This post was inspired by my conversation with an atheist who felt that religious therapists are categorically dangerous:
Religions offer their followers many things besides the false promises of salvation, eternal life or miracles. They offer community, identity, education and for some, sanctified therapists. Before discussing the sanctified therapists within religious organizations, let’s talk about secular therapists.
Some of our best psychological therapists are family or friends or kind strangers. But some do therapy for a living: psychiatrists, psychologists, therapists, counselors and more. Shopping for a therapist is difficult — we either take the recommendation or someone else or trust that the therapist has been screened by the our educational education system and the law. We trust the “sanctification” of the education system.
People often rather naively trust our education systems to make reliable products. Many do not question the social stamp-of-approval. Such blind trust almost places the education system in a sacred position. This is the ugly side of “sanctification” — not open to question (see my post on the “Cloak of Sanctification“). But everyone reading this post knows how to question and certainly would not wander into any therapist blithely excepting brilliant shining wisdom. Most of us would ask for a referral from people who know this person, even then we would go in expecting the therapist to slowly prove their trustworthiness and not rely on the degrees on her/his wall.
Well, before there were institutions cranking out psychiatric therapists, we had priests. People trusted religious institute to produce these counselors. The religious counselors are usually trained by other in-house counselors who usually share the values and worldview of their clients. Many atheists may look down on the counselor roll of religious specialists, but I think we should acknowledge that screening of secular counselors should always be suspect also. Though I agree that a religious counselor has the potential to the pitfalls of ridiculous magic talk and false hopes, they are nonetheless perhaps more free of the secular therapists pitfalls of income-driven therapy and self-righteous “scientific” justifications.

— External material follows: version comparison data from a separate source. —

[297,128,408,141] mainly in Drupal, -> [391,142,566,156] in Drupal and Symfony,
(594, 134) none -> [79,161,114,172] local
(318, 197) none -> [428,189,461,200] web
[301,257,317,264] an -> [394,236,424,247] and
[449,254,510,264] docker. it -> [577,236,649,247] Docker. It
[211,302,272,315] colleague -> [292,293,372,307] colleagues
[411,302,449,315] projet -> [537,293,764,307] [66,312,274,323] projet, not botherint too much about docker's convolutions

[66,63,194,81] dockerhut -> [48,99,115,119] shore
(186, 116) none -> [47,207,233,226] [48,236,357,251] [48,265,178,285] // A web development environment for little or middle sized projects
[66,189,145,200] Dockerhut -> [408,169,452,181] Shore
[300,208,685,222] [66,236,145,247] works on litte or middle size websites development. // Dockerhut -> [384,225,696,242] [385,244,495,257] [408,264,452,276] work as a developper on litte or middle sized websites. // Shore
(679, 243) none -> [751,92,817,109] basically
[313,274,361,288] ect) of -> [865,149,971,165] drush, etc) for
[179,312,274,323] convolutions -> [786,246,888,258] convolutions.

All to say, I see no reason that a religious counselor should be any worse than a secular one. What makes a good counselor is a very complicated set of conditions: relationship, self-insight, other-insight, investments, wisdom, agendas and much more. Who is to say that insightful skills are best achieved in ivory towers? Likewise, who’s to say that the secular therapists are no less vulnerable to the short-comings of religious therapists? We have to pick carefully and understand well the quality, training and skills of a therapist.